Fresh I2 stem segments of R3 stage switchgrass tillers were subjected to solvent-submersion tensile-torsion analysis using an AR G2 rheometer (TA Instruments, New Castle, DE, USA). The I2 segments were cut into 2 cm long fragments and then split longitudinally into four different sections. The samples were then fully saturated with ethylene glycol and stored at room temperature for future analysis. On the day of analysis, the samples were secured with tension clamps using 15cNxm torque and 1N static tensile force.

All of the testing steps were operated at a frequency of 0.5 Hz and a stress setting of 50,000 Pa. Storage modulus analysis, which is a reflection of stem stiffness, was conducted at room temperature by equilibrating the samples at 25 ºC for 5 min and then running the stress sweep. At least three observations were recorded for each sample type. Ultimate fracture tests of ethylene glycol saturated stem samples were conducted in tensile-torsion mode at room temperature. The specimens were clamped at both ends with slight tensile force (1N) to hold the sample vertically straight. Fracture tests were performed under continuous flow conditions with shear stress increasing from 1E5 Pa to 1E8 Pa. The tests were performed four times per sample. Data acquisition was performed in linear mode with a total collection time of 33 min and a total point set at 300. Tests were concluded once the specimens failed.

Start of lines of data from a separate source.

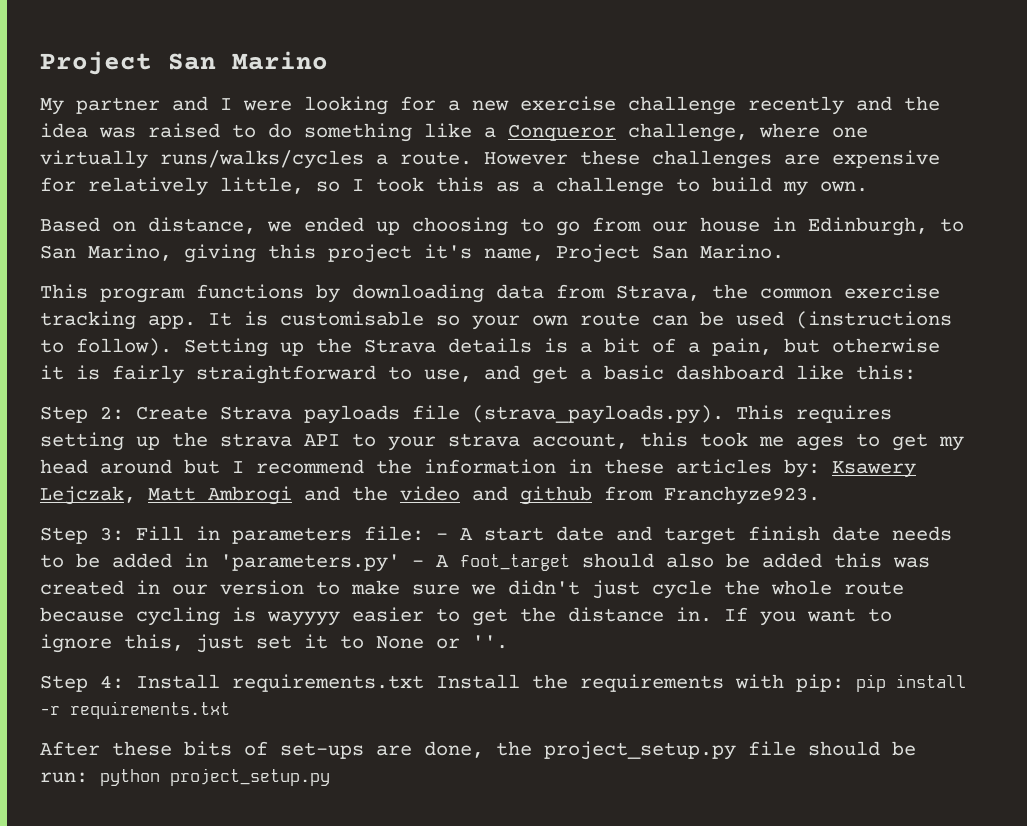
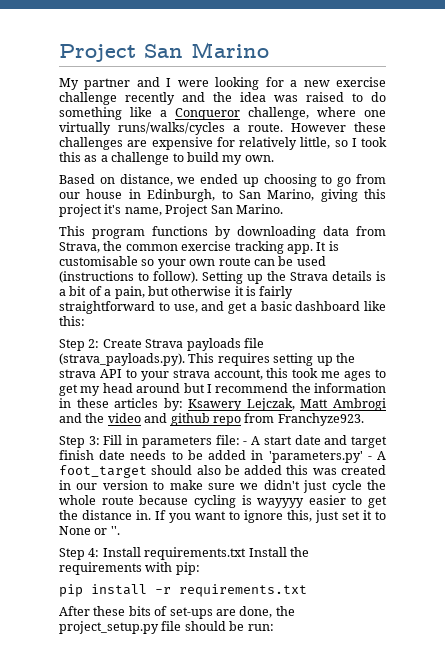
- Step 2: Create Strava payloads file (strava_payloads.py). This requires setting up the strava API to your strava account, this took me ages to get my head around but I recommend the information in these articles by: Ksawery Lejczak, Matt Ambrogi and the video and github from Franchyze923.
+ Step 2: Create Strava payloads file (strava_payloads.py). This requires setting up the strava API to your strava account, this took me ages to get my head around but I recommend the information in these articles by: Ksawery Lejczak, Matt Ambrogi and the video and github repo from Franchyze923.
- Step 4: Install requirements.txt Install the requirements with pip: pip install -r requirements.txt
+ Step 4: Install requirements.txt Install the requirements with pip:
+ pip install -r requirements.txt
- After these bits of set-ups are done, the project_setup.py file should be run: python project_setup.py
+ After these bits of set-ups are done, the project_setup.py file should be run:

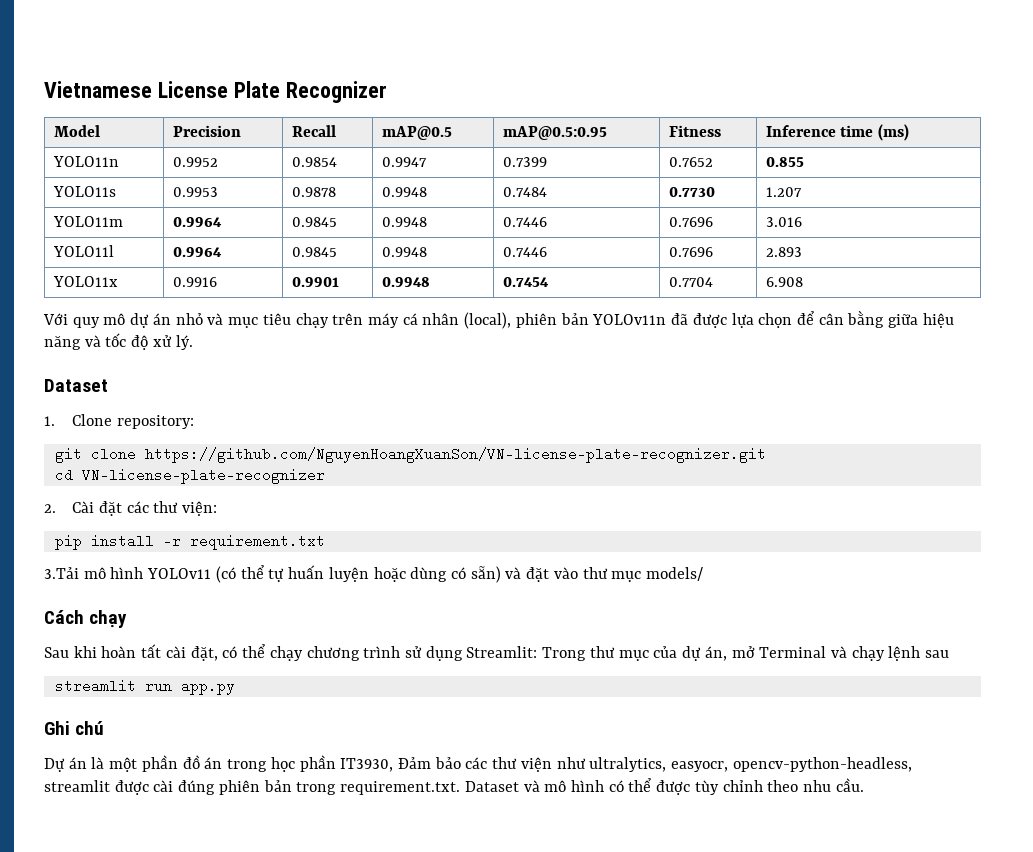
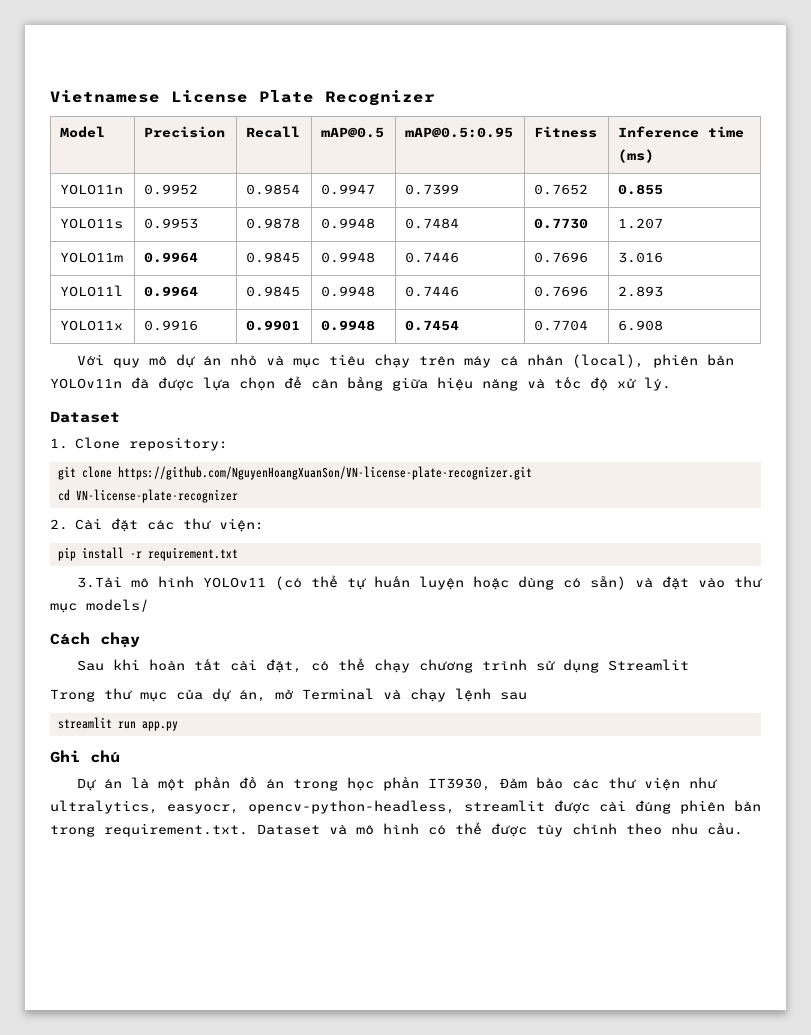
- Sau khi hoàn tất cài đặt, có thể chạy chương trình sử dụng Streamlit: Trong thư mục của dự án, mở Terminal và chạy lệnh sau
+ Sau khi hoàn tất cài đặt, có thể chạy chương trình sử dụng Streamlit
+ Trong thư mục của dự án, mở Terminal và chạy lệnh sau

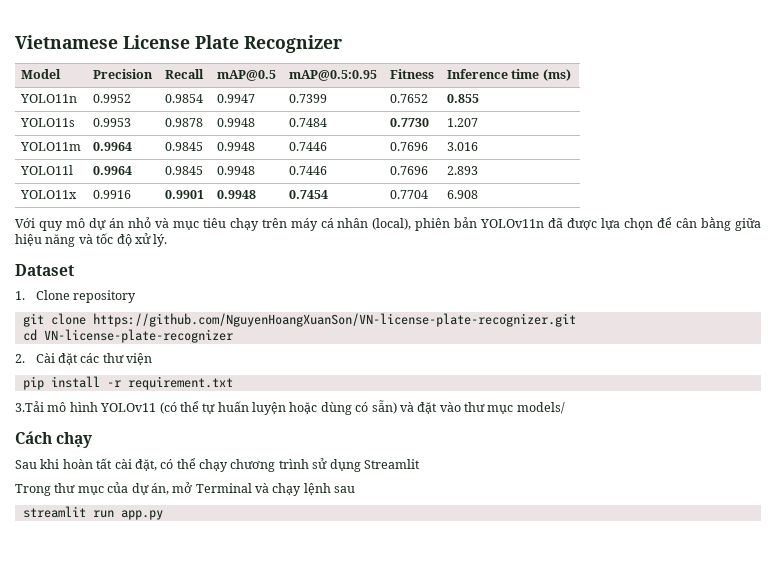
- 1. Clone repository:
+ 1. Clone repository
- 2. Cài đặt các thư viện:
+ 2. Cài đặt các thư viện
- Ghi chú
- Dự án là một phần đồ án trong học phần IT3930, Đảm bảo các thư viện như ultralytics, easyocr, opencv-python-headless, streamlit được cài đúng phiên bản trong requirement.txt. Dataset và mô hình có thể được tùy chỉnh theo nhu cầu.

Rust disease assays of AtSHN3 transgenic plants

The AtSHN3-overexpressing transgenic lines and the HR8 control plant were clonally split into three biological replicates. Each biological replicate was planted in a pot containing MiracleGro Moisture Control soil and grown in the greenhouse under a 16 h photoperiod. Freshly collected Puccinia emaculata urediniospores were mixed 1:10 with talcum powder and hand inoculated on the first fully expanded leaf of E2 stage tillers. The plants were placed in a chamber with a humidifier and kept under 100% humidity for 16 h. Ten days post-inoculation, the severity of rust disease was scored according to the scale established by Gustafson et al.^[49]

Statistical analyses

All statistical analyses were performed using Student's ANOVA-tests with a significance level of 0.01, chosen to compensate for multiple testing.